Abstract

The Supreme Court has made clear, in the five cases in which it has dealt with this issue, that the major questions doctrine applies only in exceptional cases. In contrast, during its four years in office, the Trump Administration invoked the doctrine routinely in support of its deregulatory assault on the administrative state. In doing so, the Trump Administration construed the major questions doctrine enormously expansively and inconsistently, in ways untethered to the Court’s jurisprudence, turning it into little more than an invitation for courts to strike down regulations the Administration did not favor for policy-based reasons. This pattern is especially problematic considering that unlike individual private litigants, the Justice Department normally strives to develop a consistent approach to important legal doctrines. The Trump Administration’s most sustained weaponization of the major questions doctrine was against the Clean Power Plan, which regulated the greenhouse gas emissions of existing power plants.
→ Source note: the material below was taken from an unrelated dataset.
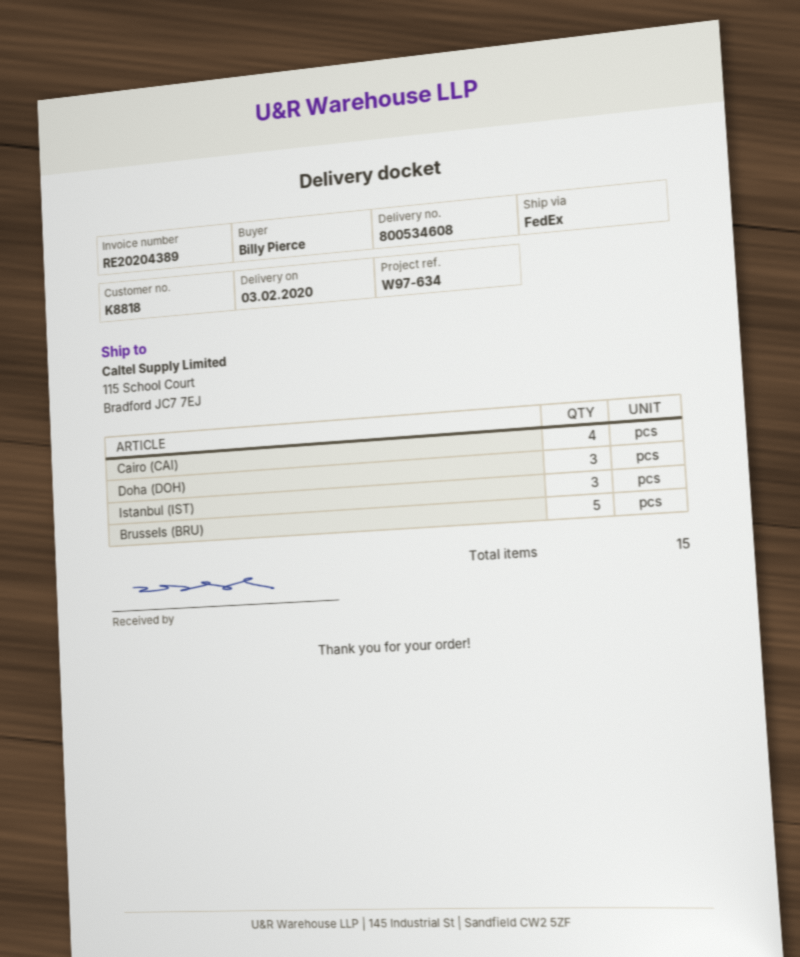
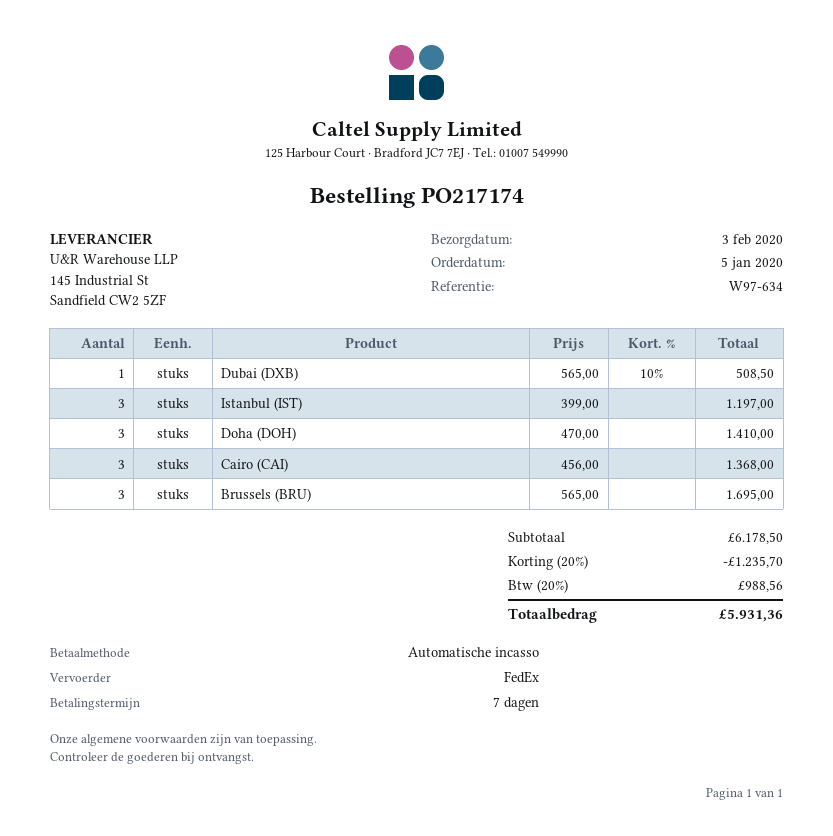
Cairo (CAI): 4 -> 3
Brussels (BRU): 5 -> 3
Dubai (DXB): none -> 1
And, under the similarly wrongheaded and even broader arguments made by its allies, all greenhouse gas regulations could be suspect on major question grounds. The Trump Administration’s arguments with respect to the major questions doctrine are not merely of historical interest. They have already found support in lower court decisions and are still being pressed by state attorneys general and other influential litigants; bringing to light their enormously problematic application is important to foreclose their successful revival in future administrations.